24. Hubble actually captures in monochrome.
Hubble’s images are sent back are in black and white. The color images are made by combining two or more black and white exposures through colored filters.
25. It’s a great atmosphere detector.
26. It’s been crucial for galaxy analysis.
Hubble has captured examples of three different types of galaxies, elliptical, spiral, and irregular.
27. Is there anything the HST hasn’t helped with in space exploration?
Dark energy, a force that causes the expansion of our universe to accelerate, was discovered with the help of Hubble.
28. Book your slot!
Any astronomer around the world can request time on the Hubble Space Telescope. There have been about 20,000 individual observations.
29. It’s lived up to its promises.
Astronomers using Hubble data have published more than 17,000 scientific papers, making it one of the most productive scientific instruments ever built.
Hubble has made more than 1.4 million observations.
30. And it’s still working hard to this day!
The Hubble is still operational. The most recent images of Jupiter were taken in by it 2019.
FAQs about The Hubble Space Telescope
Can I look through the Hubble Space Telescope?

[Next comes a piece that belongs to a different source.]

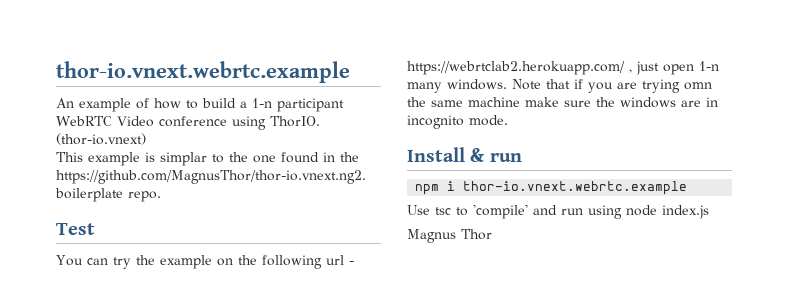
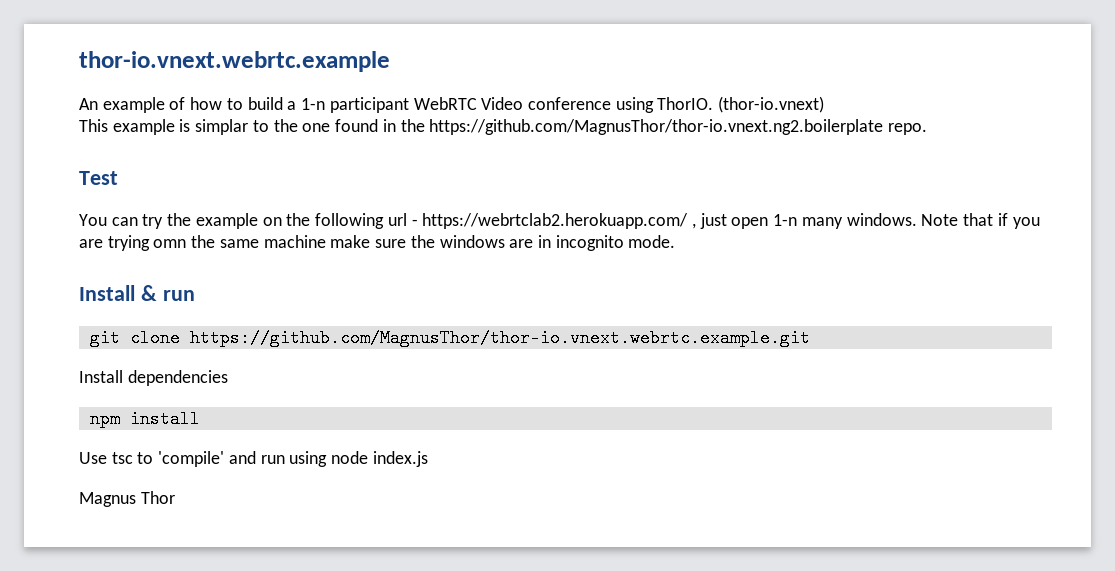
(522, 157) none -> [89,329,810,347] [79,370,228,386] // git clone https://github.com/MagnusThor/thor-io.vnext.webrtc.example.git // Install dependencies
[447,181,688,195] i thor-io.vnext.webrtc.example -> [129,410,200,428] install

Yes - but the queue is extremely long to book a slot - get in quick!
Can we see Hubble from Earth?
Yes, it’s entirely possible to see the Hubble from various spots around the globe, but it’s not as easy to spot as the International Space Station.
Are there any further plans to fix or service the Hubble Space Telescope?
At the time of writing, there are no further service visits booked in place.